Solved: Re: Merging tables with large numbers of rows

naninamu · ‎01-08-2025

Hi everyone. In theory I know how to do this, but the volume of data is giving me issues so need some help.

Essentially, and this is simplified for the sake of this example, I have 2 tables.

One is a Fact type table giving a list of Groups, let's call them Group A, Group B etc. In reality this table is some 20m rows.
The other is a dimension type table that lists out the Items in each Group, let's call them Item a, Item b etc. Each Group has a mix of different Items, and in reality each Group has around 10 or so Items.
Each item has a Value assigned to it.

Based on the Groups listed out in Table A, I need to be able to provide a total score for each type of Item.
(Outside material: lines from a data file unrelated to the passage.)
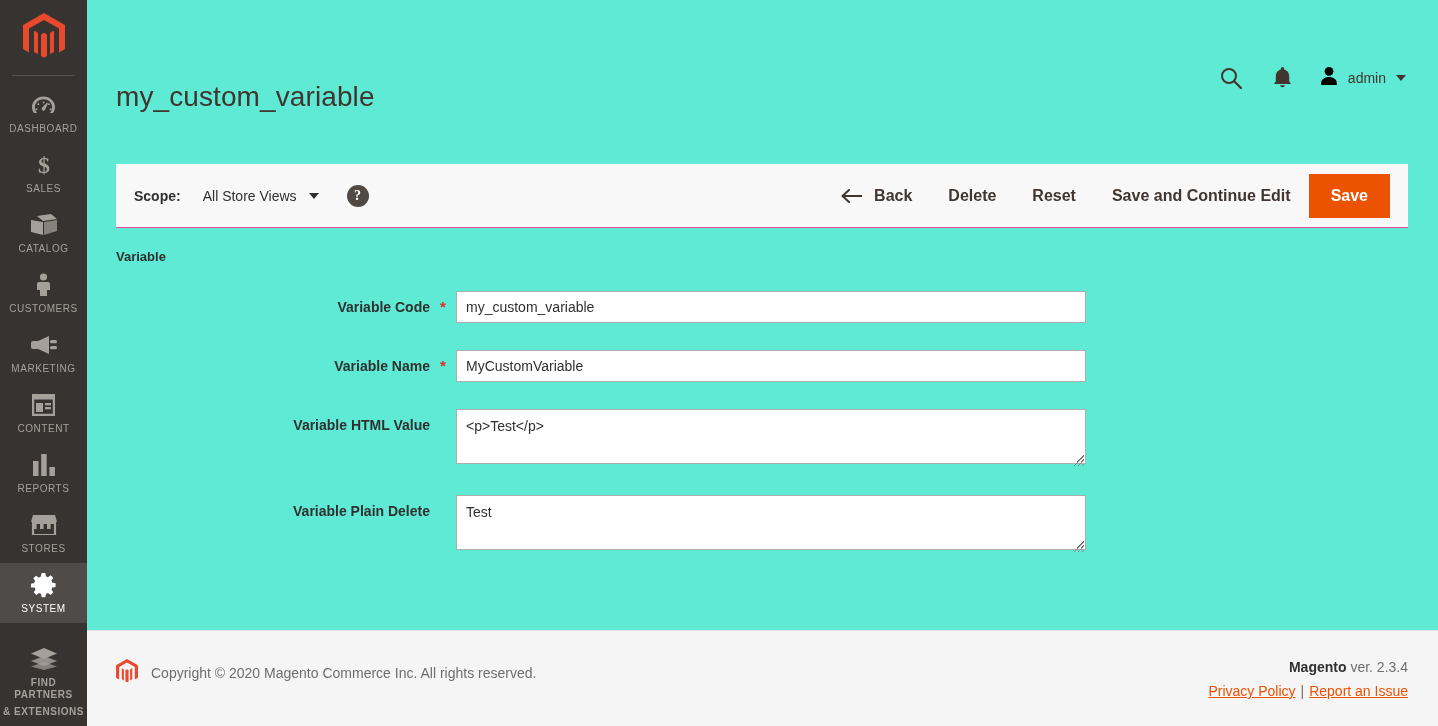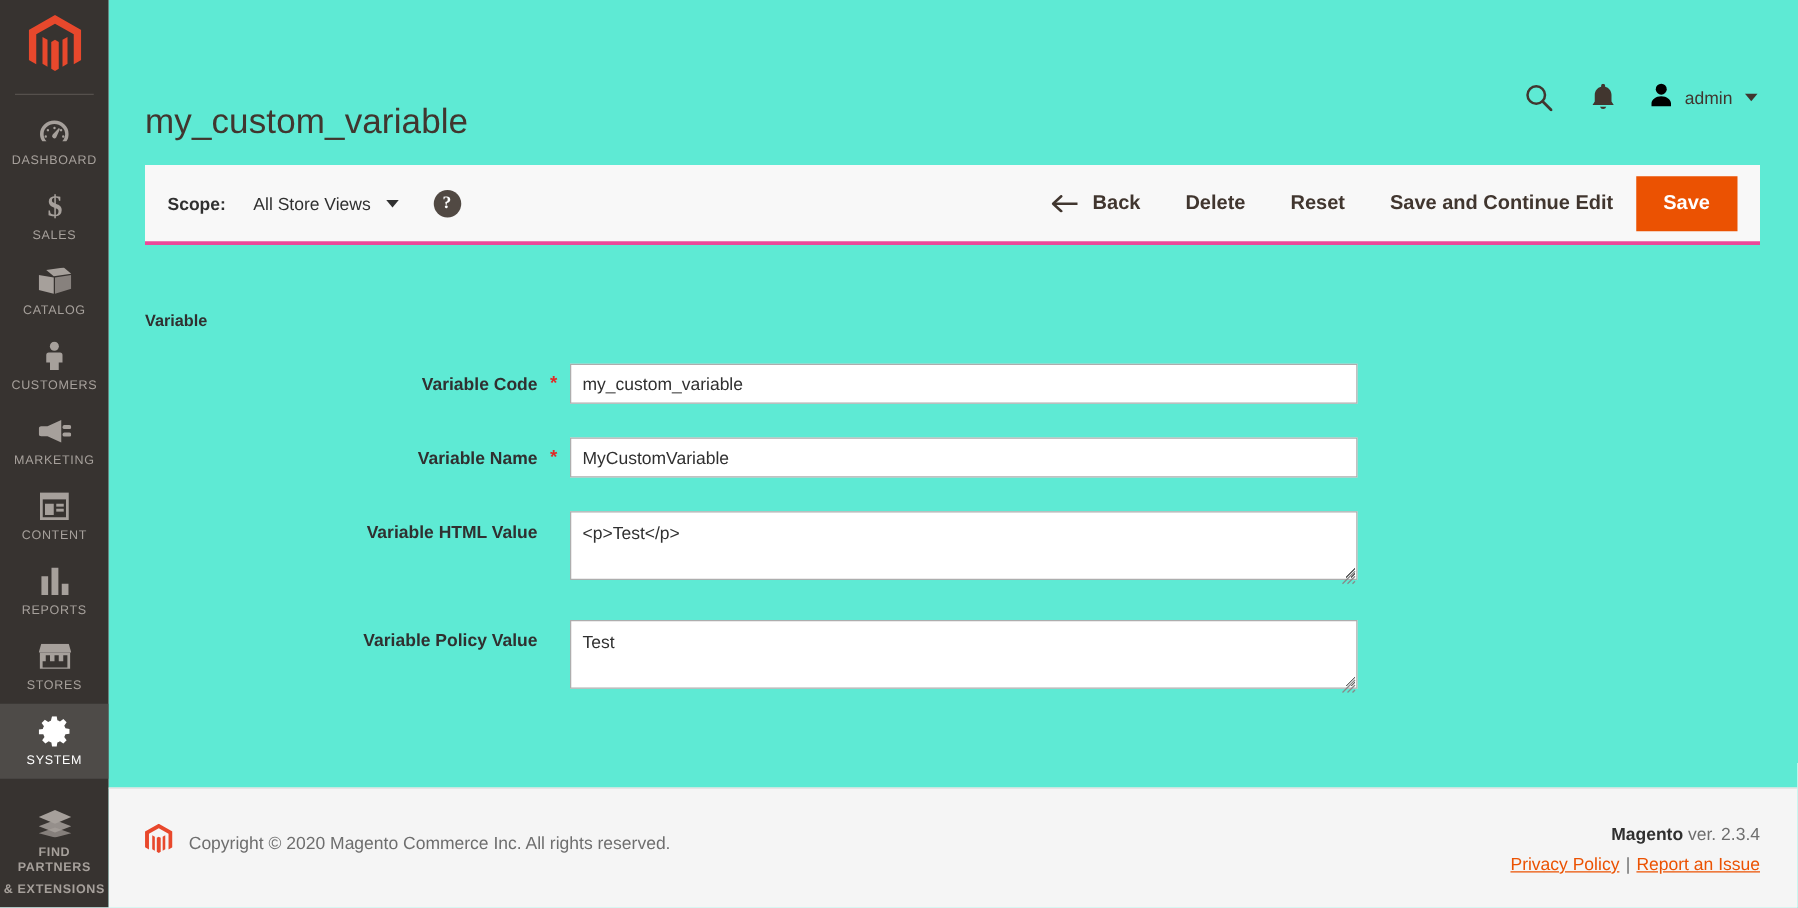--- a/index.html
+++ b/index.html
@@ -86,24 +86,24 @@
   .admin-name { font-size: 14px; color: #41362f; }
   .caret-dn {
     width: 0; height: 0; margin-left: 1px;
     border-left: 5px solid transparent;
     border-right: 5px solid transparent;
     border-top: 6px solid #41362f;
   }
 
   
   .toolbar {
-    position: absolute; left: 29px; top: 132px;
+    position: absolute; left: 29px; top: 164px;
     width: 1292px; height: 64px;
     background: #f8f8f8;
-    border-bottom: 3px solid #ec4899;
+    border-bottom: 1px solid #ec4899;
     display: flex; align-items: center;
     padding: 0 0 0 18px;
   }
   .scope-label {
     font-size: 14px; font-weight: bold; color: #303030;
     margin-right: 22px;
   }
   .scope-select {
     display: flex; align-items: center; gap: 11px;
     cursor: pointer; font-size: 14px; color: #303030;
@@ -431,21 +431,21 @@
                 <line x1="13" y1="3" x2="3" y2="13" stroke="#888" stroke-width="1"></line>
                 <line x1="13" y1="7" x2="7" y2="13" stroke="#888" stroke-width="1"></line>
                 <line x1="13" y1="11" x2="11" y2="13" stroke="#888" stroke-width="1"></line>
               </svg>
             </span>
           </div>
         </div>
       </div>
 
       <div class="form-row">
-        <div class="fld-label">Variable Policy Value</div>
+        <div class="fld-label">Variable Plain Delete</div>
         <div class="req-star blank">*</div>
         <div class="fld-control">
           <div class="ta-wrap">
             <textarea class="txt-area" style="">Test</textarea>
             <span class="ta-grip">
               <svg width="14" height="14" viewBox="0 0 14 14">
                 <line x1="13" y1="3" x2="3" y2="13" stroke="#888" stroke-width="1"></line>
                 <line x1="13" y1="7" x2="7" y2="13" stroke="#888" stroke-width="1"></line>
                 <line x1="13" y1="11" x2="11" y2="13" stroke="#888" stroke-width="1"></line>
               </svg>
Initially working with a subset of Test data, I merged the 2 tables and then summed up the scores. This worked for my Test data, but for the actual real data I am running into issues - due to the fact that I have 20m Groups each expanding out into 10 Items = 200m rows - PBI is taking way to long to do this and times out (keeping in mind in real life the data is a bit more complex and the tables wider)

Does anyone have any suggestions of now I might handle this more efficiently? Can't help thinking there's something obvious I'm overlooking here.

Thanks!!

lbendlin · ‎01-09-2025

There's a typo in your expected result - g is appearing 10 times not 9 times. So the total is 911, not 902.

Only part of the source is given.